About this task –
Going through the data below, please show each line containing the string "shipping".

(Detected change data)
==================================================
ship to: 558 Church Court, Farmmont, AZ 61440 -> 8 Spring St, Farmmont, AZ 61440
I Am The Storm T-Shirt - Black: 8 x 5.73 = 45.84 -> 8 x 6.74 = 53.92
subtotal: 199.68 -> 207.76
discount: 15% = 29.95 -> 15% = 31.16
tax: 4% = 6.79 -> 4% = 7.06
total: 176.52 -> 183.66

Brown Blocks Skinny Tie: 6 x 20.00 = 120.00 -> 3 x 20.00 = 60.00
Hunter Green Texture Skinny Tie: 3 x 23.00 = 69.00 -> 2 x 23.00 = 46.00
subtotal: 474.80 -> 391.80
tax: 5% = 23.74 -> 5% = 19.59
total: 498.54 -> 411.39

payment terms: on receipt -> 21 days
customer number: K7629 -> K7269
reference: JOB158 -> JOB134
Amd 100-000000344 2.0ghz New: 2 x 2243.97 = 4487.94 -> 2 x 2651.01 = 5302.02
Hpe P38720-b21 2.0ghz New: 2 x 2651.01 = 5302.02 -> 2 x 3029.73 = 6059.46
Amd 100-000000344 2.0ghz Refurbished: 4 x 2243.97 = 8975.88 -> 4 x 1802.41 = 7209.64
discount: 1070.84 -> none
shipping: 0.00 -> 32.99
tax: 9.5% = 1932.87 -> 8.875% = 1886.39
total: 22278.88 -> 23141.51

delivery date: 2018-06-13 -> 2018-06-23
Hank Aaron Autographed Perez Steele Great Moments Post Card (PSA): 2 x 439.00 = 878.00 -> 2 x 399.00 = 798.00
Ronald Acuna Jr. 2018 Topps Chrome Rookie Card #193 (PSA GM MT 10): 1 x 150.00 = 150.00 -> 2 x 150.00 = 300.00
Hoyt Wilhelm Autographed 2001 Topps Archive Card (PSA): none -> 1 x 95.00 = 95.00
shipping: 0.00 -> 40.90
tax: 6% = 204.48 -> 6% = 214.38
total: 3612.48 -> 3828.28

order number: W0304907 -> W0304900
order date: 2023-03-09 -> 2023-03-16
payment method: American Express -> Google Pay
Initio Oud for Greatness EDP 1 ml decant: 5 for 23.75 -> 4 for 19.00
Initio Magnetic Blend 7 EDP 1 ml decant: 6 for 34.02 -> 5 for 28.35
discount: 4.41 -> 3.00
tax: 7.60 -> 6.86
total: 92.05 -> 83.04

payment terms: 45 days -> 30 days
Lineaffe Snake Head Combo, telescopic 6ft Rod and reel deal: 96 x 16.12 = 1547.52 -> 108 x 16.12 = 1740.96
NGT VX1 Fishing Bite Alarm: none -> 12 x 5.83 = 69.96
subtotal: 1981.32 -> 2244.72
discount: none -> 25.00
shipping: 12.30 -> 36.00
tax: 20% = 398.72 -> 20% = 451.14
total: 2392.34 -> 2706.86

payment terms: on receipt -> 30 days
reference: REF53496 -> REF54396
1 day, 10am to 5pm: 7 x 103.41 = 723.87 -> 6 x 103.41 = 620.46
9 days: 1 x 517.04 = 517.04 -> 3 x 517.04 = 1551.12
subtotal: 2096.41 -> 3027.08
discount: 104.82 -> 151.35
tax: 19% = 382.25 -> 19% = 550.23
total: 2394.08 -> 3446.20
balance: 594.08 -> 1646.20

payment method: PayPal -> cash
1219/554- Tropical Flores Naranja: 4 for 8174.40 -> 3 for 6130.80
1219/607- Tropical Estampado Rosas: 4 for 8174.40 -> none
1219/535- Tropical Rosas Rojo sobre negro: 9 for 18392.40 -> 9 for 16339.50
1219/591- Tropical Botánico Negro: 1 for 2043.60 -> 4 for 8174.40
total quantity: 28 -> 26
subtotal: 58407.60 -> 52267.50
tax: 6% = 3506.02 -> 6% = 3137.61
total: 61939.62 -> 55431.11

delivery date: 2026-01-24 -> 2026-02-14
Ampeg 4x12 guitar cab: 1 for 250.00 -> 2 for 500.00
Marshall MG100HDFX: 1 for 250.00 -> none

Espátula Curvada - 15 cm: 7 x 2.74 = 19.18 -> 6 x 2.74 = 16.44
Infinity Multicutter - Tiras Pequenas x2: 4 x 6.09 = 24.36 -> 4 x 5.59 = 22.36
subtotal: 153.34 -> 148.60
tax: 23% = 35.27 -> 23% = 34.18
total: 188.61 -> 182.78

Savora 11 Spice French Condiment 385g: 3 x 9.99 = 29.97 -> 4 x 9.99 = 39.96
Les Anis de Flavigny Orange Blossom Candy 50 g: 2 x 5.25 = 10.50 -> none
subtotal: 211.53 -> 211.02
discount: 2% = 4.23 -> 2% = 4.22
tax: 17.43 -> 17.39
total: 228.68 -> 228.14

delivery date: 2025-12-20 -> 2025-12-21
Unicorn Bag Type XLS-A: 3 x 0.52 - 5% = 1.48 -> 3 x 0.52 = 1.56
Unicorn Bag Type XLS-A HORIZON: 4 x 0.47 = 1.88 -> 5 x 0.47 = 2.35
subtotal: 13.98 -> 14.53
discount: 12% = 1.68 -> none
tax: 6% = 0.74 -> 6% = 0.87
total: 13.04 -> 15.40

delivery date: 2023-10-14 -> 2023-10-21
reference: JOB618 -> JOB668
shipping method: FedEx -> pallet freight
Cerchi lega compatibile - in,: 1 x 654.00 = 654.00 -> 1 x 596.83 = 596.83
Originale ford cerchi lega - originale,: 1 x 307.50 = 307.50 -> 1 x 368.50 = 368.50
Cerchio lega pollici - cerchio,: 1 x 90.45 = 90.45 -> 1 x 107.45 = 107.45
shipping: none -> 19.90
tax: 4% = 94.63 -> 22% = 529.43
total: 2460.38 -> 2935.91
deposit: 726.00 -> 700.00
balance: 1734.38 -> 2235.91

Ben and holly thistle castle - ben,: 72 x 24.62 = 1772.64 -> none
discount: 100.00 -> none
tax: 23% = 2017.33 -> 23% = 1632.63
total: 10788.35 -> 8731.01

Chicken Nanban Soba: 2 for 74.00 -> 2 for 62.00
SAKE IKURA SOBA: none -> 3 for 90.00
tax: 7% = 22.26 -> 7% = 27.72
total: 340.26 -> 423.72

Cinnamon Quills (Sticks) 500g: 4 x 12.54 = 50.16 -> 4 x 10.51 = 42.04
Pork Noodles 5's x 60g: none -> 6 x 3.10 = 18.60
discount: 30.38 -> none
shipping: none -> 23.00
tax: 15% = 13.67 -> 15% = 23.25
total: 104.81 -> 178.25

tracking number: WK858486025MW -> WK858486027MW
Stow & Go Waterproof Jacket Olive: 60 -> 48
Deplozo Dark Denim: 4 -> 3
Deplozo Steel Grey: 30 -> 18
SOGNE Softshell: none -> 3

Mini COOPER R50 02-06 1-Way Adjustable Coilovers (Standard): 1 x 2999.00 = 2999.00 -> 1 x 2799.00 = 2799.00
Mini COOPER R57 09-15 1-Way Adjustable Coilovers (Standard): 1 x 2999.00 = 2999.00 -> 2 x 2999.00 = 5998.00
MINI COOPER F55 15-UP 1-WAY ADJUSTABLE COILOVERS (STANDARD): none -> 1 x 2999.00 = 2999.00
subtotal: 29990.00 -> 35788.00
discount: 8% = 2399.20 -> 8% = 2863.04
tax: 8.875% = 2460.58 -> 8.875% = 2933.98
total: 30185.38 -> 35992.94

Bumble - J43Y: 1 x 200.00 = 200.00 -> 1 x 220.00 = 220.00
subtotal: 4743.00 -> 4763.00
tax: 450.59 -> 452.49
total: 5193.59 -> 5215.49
==================================================
Written answer –
shipping: 0.00 -> 32.99
shipping: 0.00 -> 40.90
shipping: 12.30 -> 36.00
shipping method: FedEx -> pallet freight
shipping: none -> 19.90
shipping: none -> 23.00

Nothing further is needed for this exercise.